THE RECORDS:
....
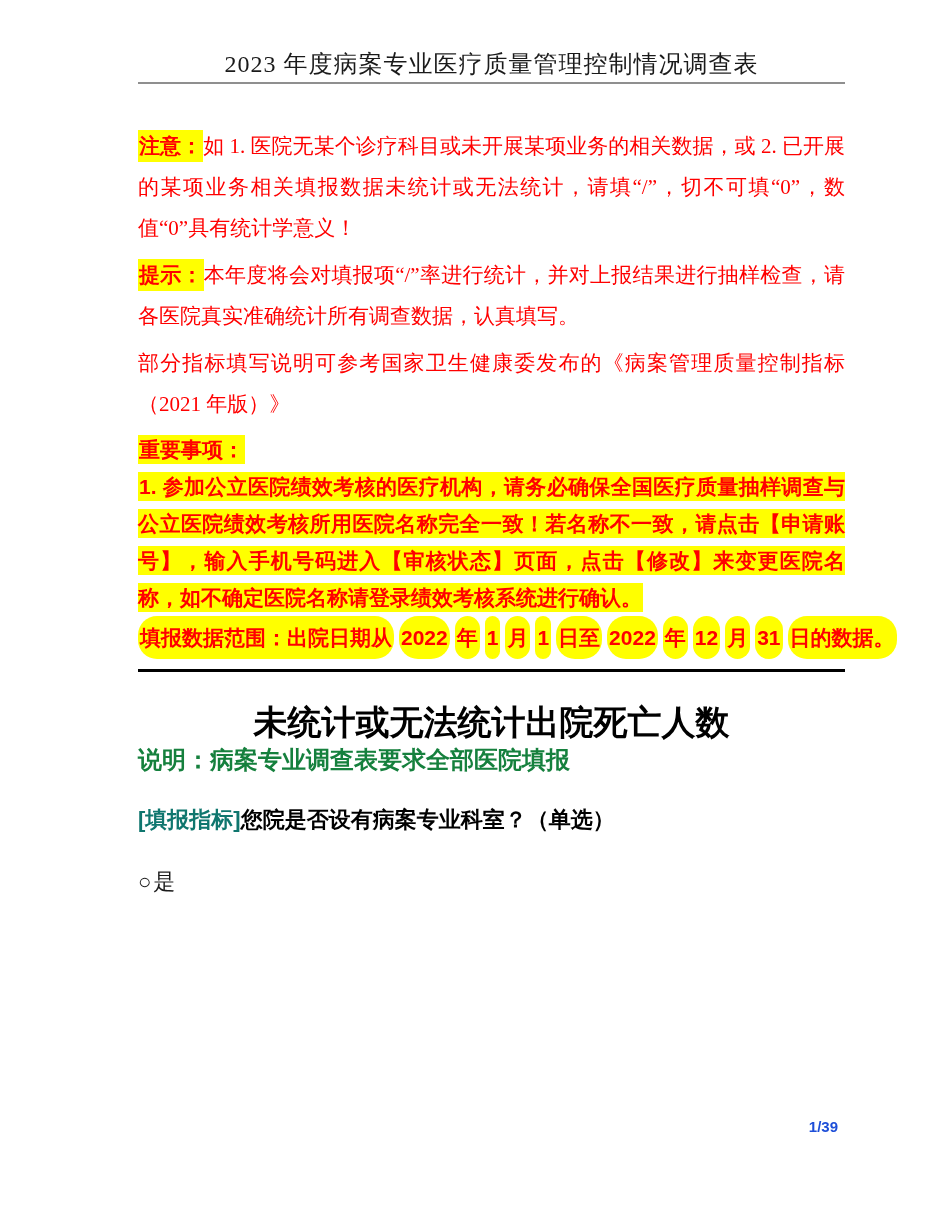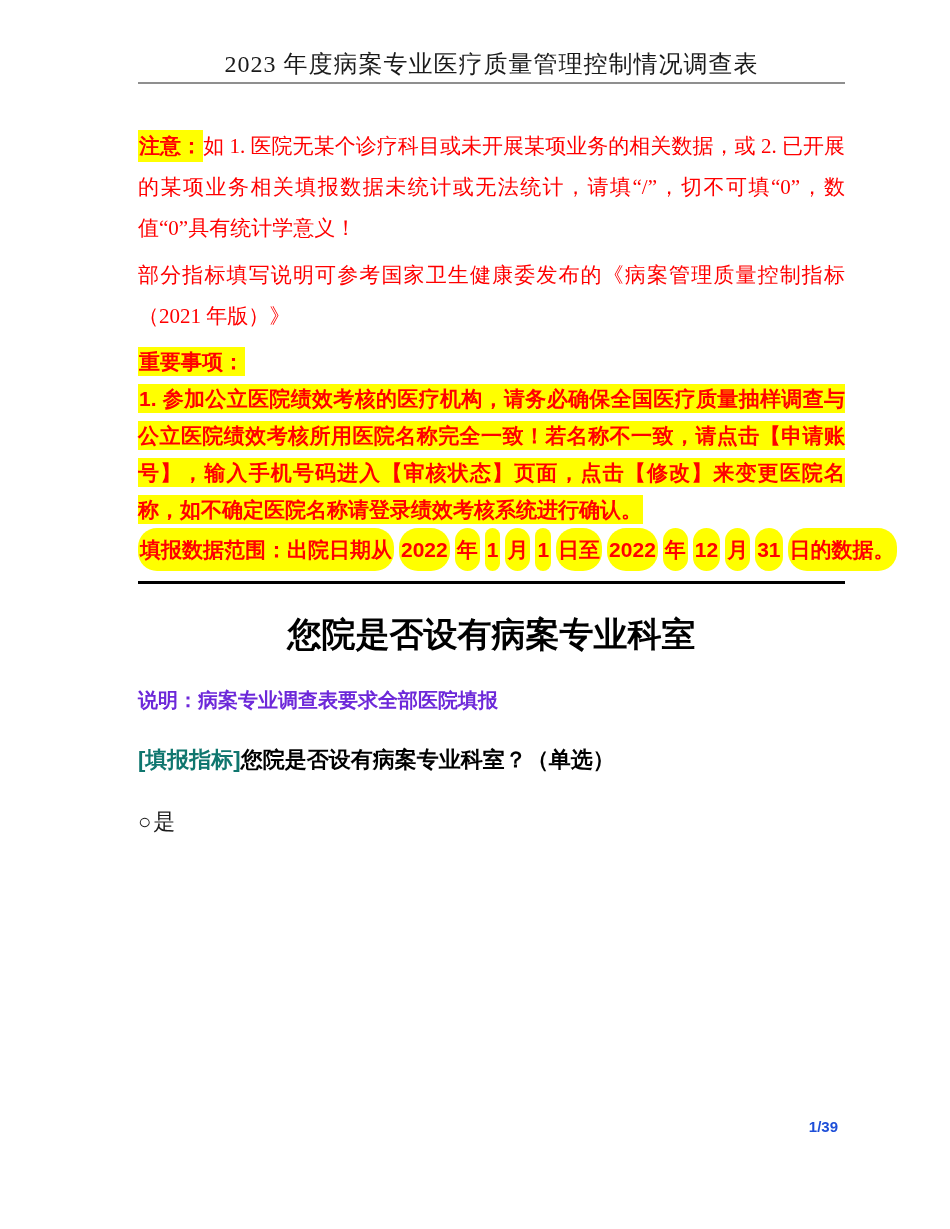--- a/index.html
+++ b/index.html
@@ -71,26 +71,25 @@
     font-weight: bold;
     color: #000000;
     text-align: center;
     font-size: 34px;
     line-height: 46px;
   }
   .form-title.t1 { margin-top: 12px; }
   .form-title.t2 { margin-top: 28px; }
   
   .form-desc {
-    margin-top: 28px;
     font-family: "Liberation Sans", "DejaVu Sans", sans-serif;
     font-weight: bold;
-    font-size: 20px;
+    font-size: 24px;
     line-height: 28px;
-    color: #6d28d9;
+    color: #15803d;
   }
   .question {
     margin-top: 30px;
     font-family: "Liberation Sans", "DejaVu Sans", sans-serif;
     font-weight: bold;
     font-size: 22px;
     line-height: 32px;
     color: #000000;
   }
   .question .tag { color: #0f766e; }
@@ -117,32 +116,33 @@
 <body>
 
 <div class="content">
 
   <div class="header-title">2023 年度病案专业医疗质量管理控制情况调查表</div>
   <hr class="header-divider">
 
   <p class="notice first"><span class="lbl hl">注意：</span><span>如 1. 医院无某个诊疗科目或未开展某项业务的相关数据，或 2. 已开展的某项业务相关填报数据未统计或无法统计，请填“/”，切不可填“0”，数值“0”具有统计学意义！</span></p>
 
 
+  <p class="notice"><span class="lbl hl">提示：</span><span>本年度将会对填报项“/”率进行统计，并对上报结果进行抽样检查，请各医院真实准确统计所有调查数据，认真填写。</span></p>
 
   <p class="notice"><span>部分指标填写说明可参考国家卫生健康委发布的《病案管理质量控制指标（2021 年版）》</span></p>
 
   <p class="imp"><span class="hl">重要事项：</span></p>
 
   <p class="imp"><span class="hl">1. 参加公立医院绩效考核的医疗机构，请务必确保全国医疗质量抽样调查与公立医院绩效考核所用医院名称完全一致！若名称不一致，请点击【申请账号】，输入手机号码进入【审核状态】页面，点击【修改】来变更医院名称，如不确定医院名称请登录绩效考核系统进行确认。</span></p>
 
   <p class="imp date-range"><span class="seg">填报数据范围：出院日期从</span><span class="seg">2022</span><span class="seg">年</span><span class="seg">1</span><span class="seg">月</span><span class="seg">1</span><span class="seg">日至</span><span class="seg">2022</span><span class="seg">年</span><span class="seg">12</span><span class="seg">月</span><span class="seg">31</span><span class="seg">日的数据。</span></p>
 
   <hr class="section-divider">
 
-  <div class="form-title t2">您院是否设有病案专业科室</div>
+  <div class="form-title t2">未统计或无法统计出院死亡人数</div>
 
   <div class="form-desc">说明：病案专业调查表要求全部医院填报</div>
 
   <div class="question"><span class="tag">[填报指标]</span><span>您院是否设有病案专业科室？（单选）</span></div>
 
   <div class="option"><span class="radio-circle">○</span><span>是</span></div>
 
 </div>
 
 <div class="page-number">1/39</div>

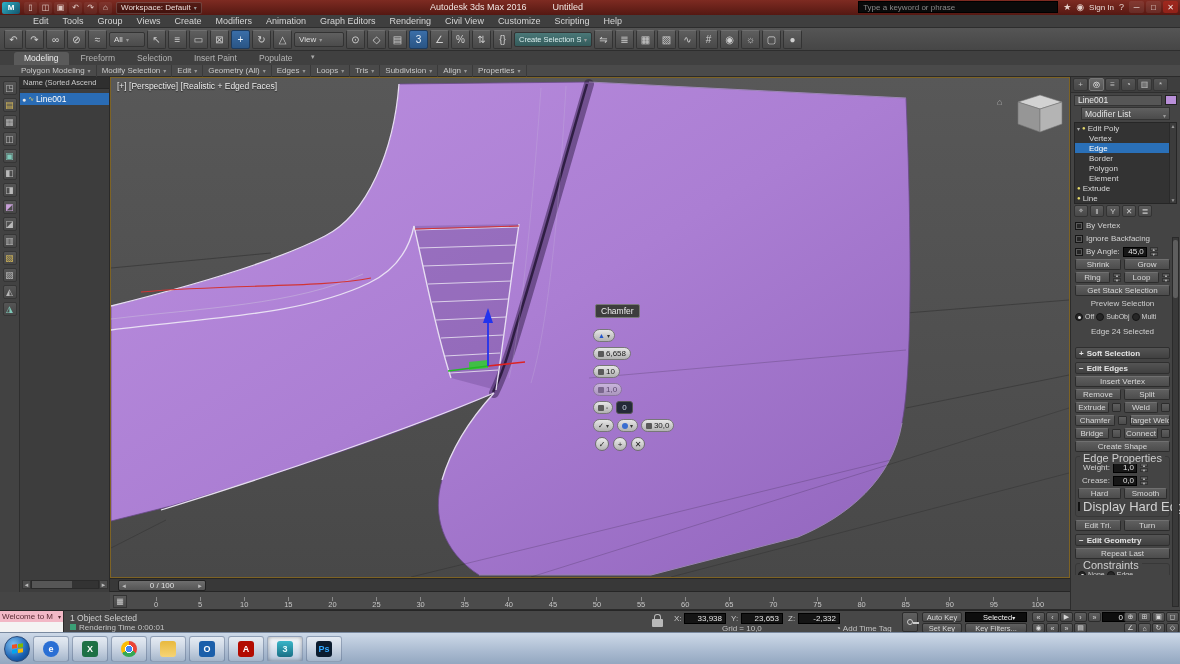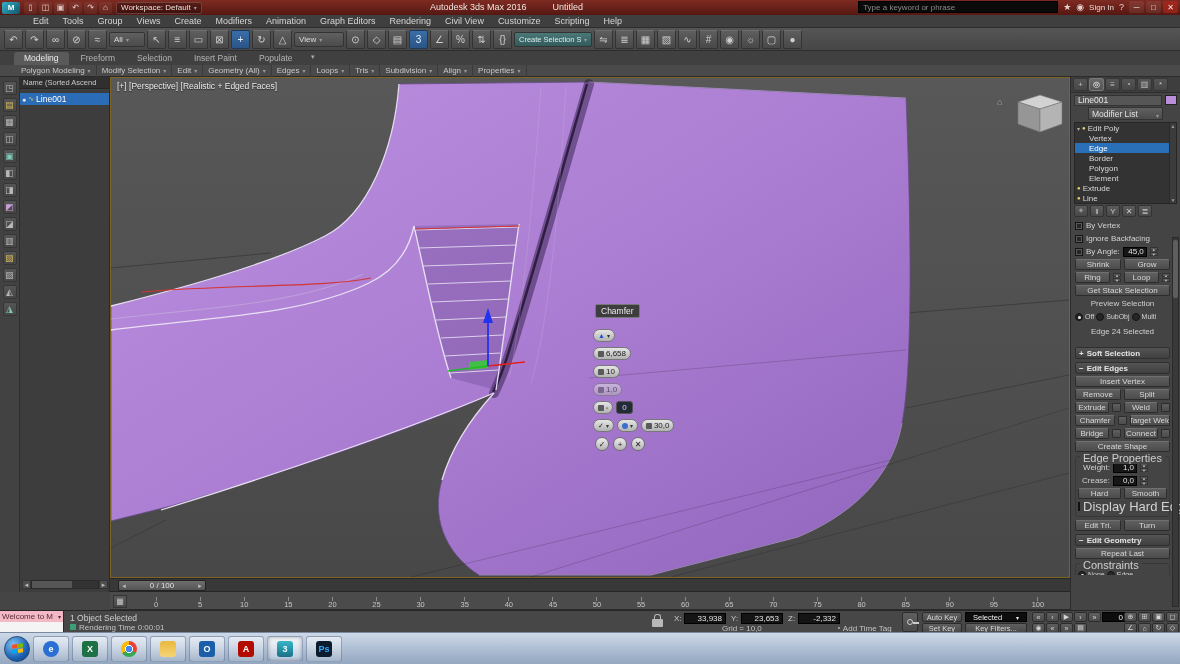--- a/index.html
+++ b/index.html
@@ -72,21 +72,21 @@
 .tick b{font-weight:normal;font-size:7.5px;color:#c6c6c6;line-height:1}
 #minicurve{position:absolute;left:3px;bottom:2px;width:14px;height:13px;background:linear-gradient(#5c5c5c,#484848);border:1px solid #333;color:#ccc;font-size:8px;display:flex;align-items:center;justify-content:center}
 
 #cmdpanel{position:absolute;left:1070px;top:77px;width:110px;height:533px;background:#444;border-left:1px solid #2c2c2c;font-size:8.5px;color:#d4d4d4}
 #ptabs{height:16px;display:flex;align-items:center;gap:1px;padding:1px 2px;background:#3e3e3e;border-bottom:1px solid #2e2e2e}
 .ptab{width:15px;height:13px;display:flex;align-items:center;justify-content:center;font-size:8px;color:#c0c0c0;background:linear-gradient(#555,#474747);border:1px solid #353535;border-radius:2px}
 .ptab.active{background:linear-gradient(#6a6a6a,#555);color:#fff;border-color:#777}
 #namerow{height:14px;display:flex;align-items:center;gap:3px;padding:1px 3px}
 #objname{flex:1;height:11px;background:#565656;border:1px solid #333;color:#e8e8e8;font-size:8.5px;display:flex;align-items:center;padding:0 3px}
 #objswatch{width:12px;height:10px;background:#b98fd9;border:1px solid #222}
-#modlist{height:13px;margin:0 17px;background:linear-gradient(#606060,#4b4b4b);border:1px solid #333;display:flex;align-items:flex-end;justify-content:space-between;padding:0 3px;font-size:8.5px;color:#e2e2e2}
+#modlist{height:13px;margin:0 10px;background:linear-gradient(#606060,#4b4b4b);border:1px solid #333;display:flex;align-items:flex-end;justify-content:space-between;padding:0 3px;font-size:8.5px;color:#e2e2e2}
 #stack{position:relative;height:82px;margin:2px 3px 0;background:#333;border:1px solid #262626;overflow:hidden}
 .srow{height:10px;display:flex;align-items:center;gap:2px;padding:0 2px;font-size:8px;color:#d8d8d8}
 .srow.sub{padding-left:14px}
 .srow.sel{background:#2a70b8;color:#fff}
 .sarrow{font-size:6px;color:#aaa}
 .bulb{font-size:6px;color:#e5d96a}
 .subico{margin-left:auto;font-size:6px;color:#8fd8e8}
 #stackscroll{position:absolute;right:0;top:0;width:7px;height:100%;background:#3c3c3c;border-left:1px solid #2a2a2a;display:flex;flex-direction:column;justify-content:space-between;align-items:center;font-size:5px;color:#999}
 #stacktools{height:14px;display:flex;align-items:center;gap:2px;padding:1px 3px}
 .stool{width:14px;height:12px;background:linear-gradient(#5c5c5c,#484848);border:1px solid #333;color:#c8c8c8;font-size:8px;display:flex;align-items:center;justify-content:center;border-radius:2px}
@@ -112,21 +112,21 @@
 #listener{position:absolute;left:0;top:0;width:64px;height:22px;border-right:1px solid #2a2a2a}
 #listpink{height:11px;background:#f2b8c6;color:#5a2a34;font-size:8px;display:flex;align-items:center;justify-content:space-between;padding:0 2px}
 #listwhite{height:11px;background:#f4f4f4}
 .sbtext{position:absolute;white-space:nowrap}
 .greensq{display:inline-block;width:6px;height:6px;background:#3aa076;margin-right:3px}
 .lock{position:absolute;width:11px;height:8px;background:#b8b8b8;border-radius:1px}
 .lock::before{content:"";position:absolute;top:-5px;left:2px;width:5px;height:5px;border:1.5px solid #b8b8b8;border-bottom:none;border-radius:3px 3px 0 0}
 .coordlbl{position:absolute;font-size:8px;color:#c8c8c8}
 .coordval{position:absolute;width:42px;height:11px;background:#141414;border:1px solid #000;color:#e4e4e4;font-size:8px;display:flex;align-items:center;justify-content:flex-end;padding:0 3px}
 .sbbtn{position:absolute;height:10px;background:linear-gradient(#5f5f5f,#4b4b4b);border:1px solid #2c2c2c;border-radius:2px;color:#d8d8d8;font-size:7.5px;display:flex;align-items:center;justify-content:center}
-.sbsel{position:absolute;height:10px;background:#0d0d0d;border:1px solid #000;color:#eee;font-size:7.5px;display:flex;align-items:center;justify-content:space-between;padding:0 7px}
+.sbsel{position:absolute;height:10px;background:#0d0d0d;border:1px solid #000;color:#eee;font-size:7.5px;display:flex;align-items:center;justify-content:space-between;padding:0 17px}
 .keybig{position:absolute;left:902px;top:1px;width:16px;height:20px;background:linear-gradient(#5f5f5f,#4b4b4b);border:1px solid #2c2c2c;border-radius:2px;display:flex;align-items:center;justify-content:center}
 .keyico{position:relative;width:6px;height:6px;border:1.5px solid #ccc;border-radius:50%}
 .keyico::after{content:"";position:absolute;left:5px;top:2px;width:6px;height:1.5px;background:#ccc}
 .pbgroup{position:absolute;display:flex;gap:1px}
 .pbtn2{width:13px;height:10px;background:linear-gradient(#5f5f5f,#4b4b4b);border:1px solid #2c2c2c;color:#d6d6d6;font-size:7px;display:flex;align-items:center;justify-content:center;border-radius:2px}
 .timefield{width:24px;height:10px;background:#0d0d0d;border:1px solid #000;color:#eee;font-size:8px;display:flex;align-items:center;justify-content:flex-end;padding:0 2px}
 
 #taskbar{position:absolute;left:0;top:632px;width:1180px;height:32px;background:linear-gradient(#cdd9e8,#a9bad0 60%,#93a7c0);border-top:1px solid #7a8aa0;display:flex;align-items:center;padding:0 4px;gap:3px}
 #orb{width:26px;height:26px;border-radius:50%;background:radial-gradient(circle at 35% 30%,#7ec0f0,#1b63b5 60%,#0b3a75);border:1px solid #2a4a7a;display:grid;place-items:center}
 .flag{display:grid;grid-template-columns:5px 5px;grid-template-rows:4px 4px;gap:1px;transform:skewY(-8deg)}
....
REQUIRED ACTION:
Read the listing above, then copy every line that includes the string "desc".

RESPONSE AREA:
   .form-desc {
   <div class="form-desc">说明：病案专业调查表要求全部医院填报</div>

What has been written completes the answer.